Delroy and I both kept planting. As I said, you can’t ever stop if you want to make money. Griff walked along beside us, watching as we planted.

“Pretty good,” he said. “Spacing looks all right. I found one planted a bit shallow back there, so keep an eye on that. And make sure you hit the high spots — this block is pretty wet. But in general, yeah, it’s looking good.”

“Cool,” I whacked my shovel on a stump to knock some of the mud off of it. “Oh, and we saw a bear this morning.” I planted another tree.

“Oh yeah?” Griff turned around and started scanning the block. “Black bear?”

“Yes.”

“Male or female?”

“I wasn’t really close enough to tell,” I said. “And Delroy can’t help you, either.
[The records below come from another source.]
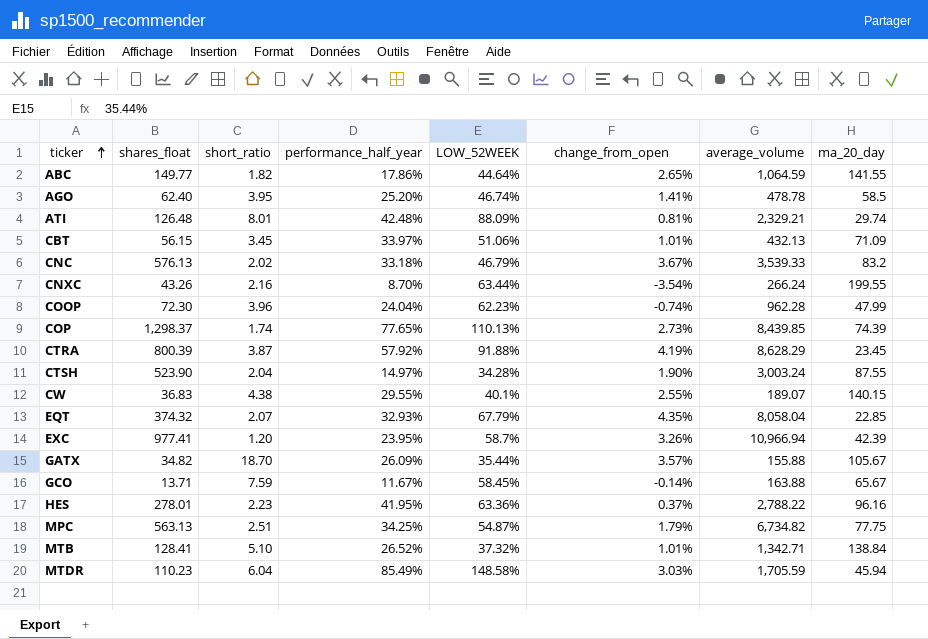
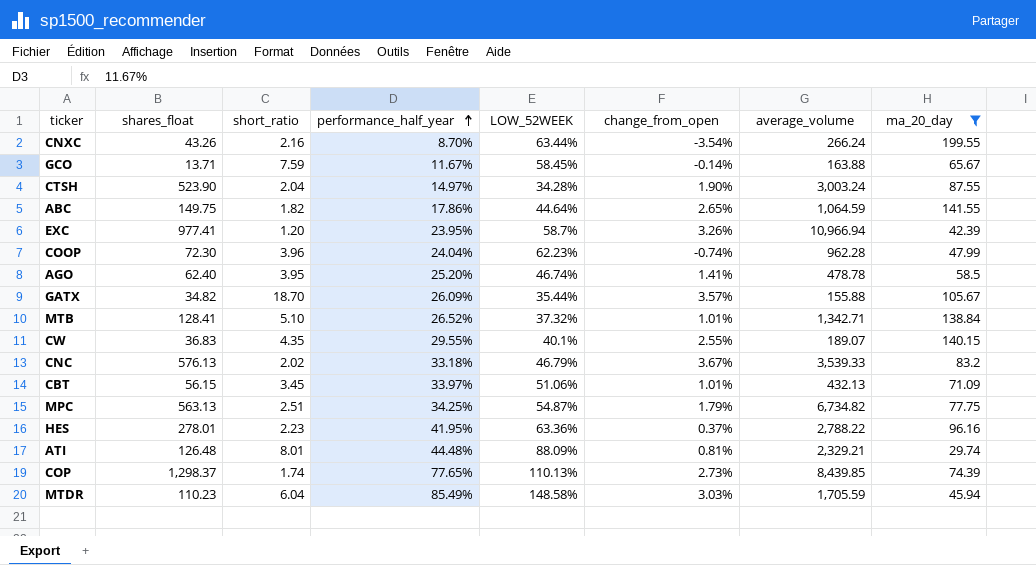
filter: none -> ma_20_day >= 29.74
row order: ticker ascending -> performance_half_year ascending
ABC | shares_float: 149.77 -> 149.75
CW | short_ratio: 4.38 -> 4.35
ATI | performance_half_year: 42.48% -> 44.48%

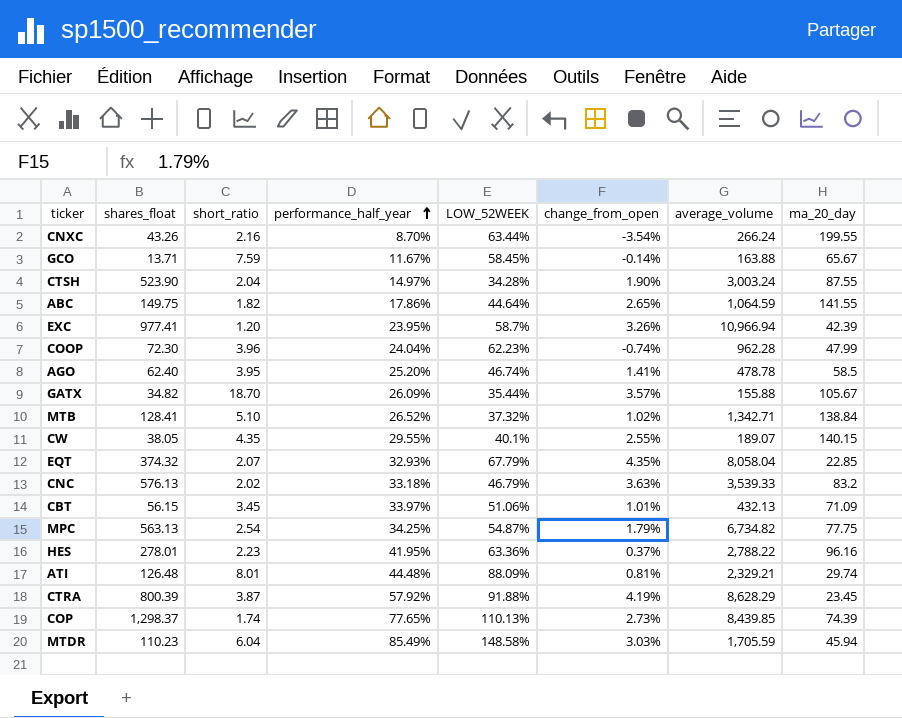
filter: ma_20_day >= 29.74 -> none
MTB | change_from_open: 1.01% -> 1.02%
CW | shares_float: 36.83 -> 38.05
CNC | change_from_open: 3.67% -> 3.63%
MPC | short_ratio: 2.51 -> 2.54

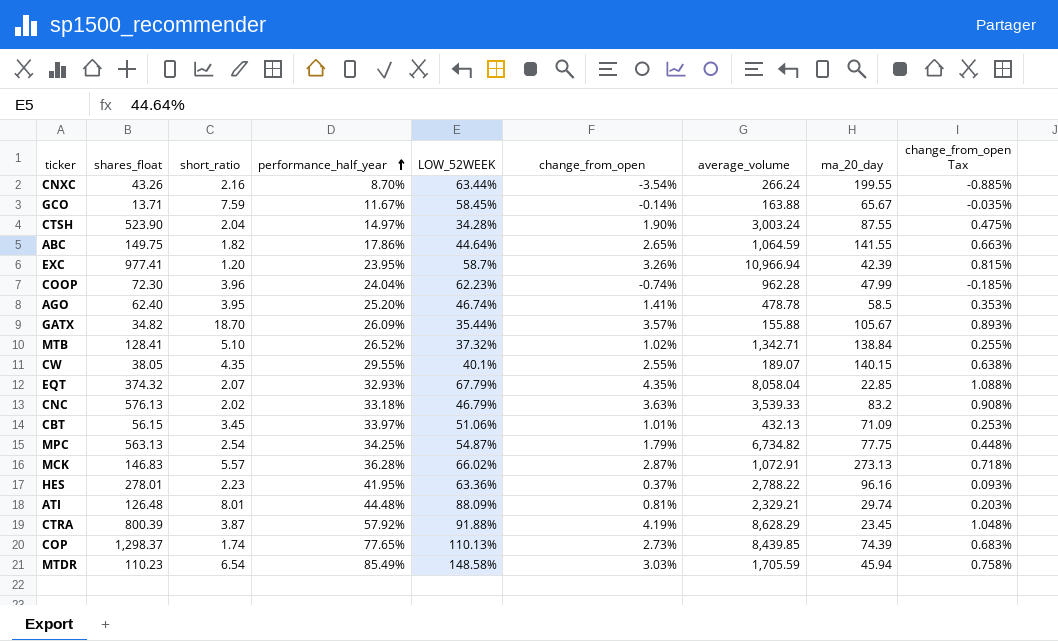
column change_from_open Tax | formula: none -> [change_from_open] * 0.25
row MCK: none -> 146.83 | 5.57 | 36.28% | 66.02% | 2.87% | 1,072.91 | 273.13 | 0.718%
MTDR | short_ratio: 6.04 -> 6.54

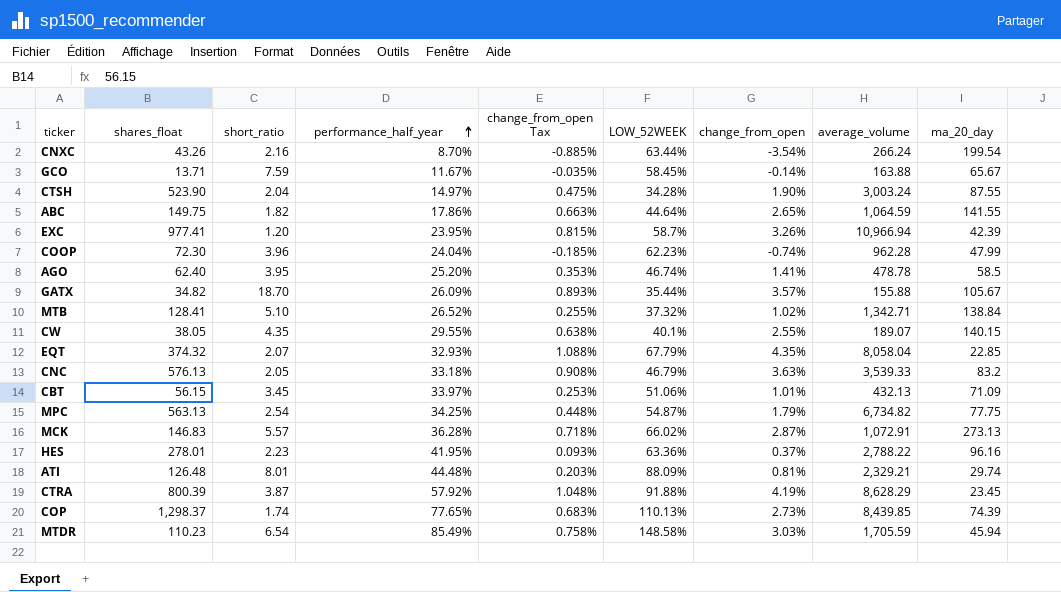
column change_from_open Tax | position: 9 -> 5
CNXC | ma_20_day: 199.55 -> 199.54
CNC | short_ratio: 2.02 -> 2.05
We’re not zoologists, you know”

If Delroy heard me, he didn’t show it. He just kept planting — planting and humming.

“Where was it?” asked Griff.

“On the cutline on the way here, maybe five hundred meters before the edge of the block. We noticed it behind us when we were walking here. I don’t know where it went, though. We looked away for a minute and when we looked for it again, it had vanished.”

I glanced over at Delroy to see if he was going to mention our little tussle, but he just kept planting and humming to himself. “By the way,” I said, “do you think bears eat cheese?”

“I don’t see why not. They’re omnivores. They’ll eat anything.”

“Ha!” I said.

Delroy didn’t notice. He just kept planting.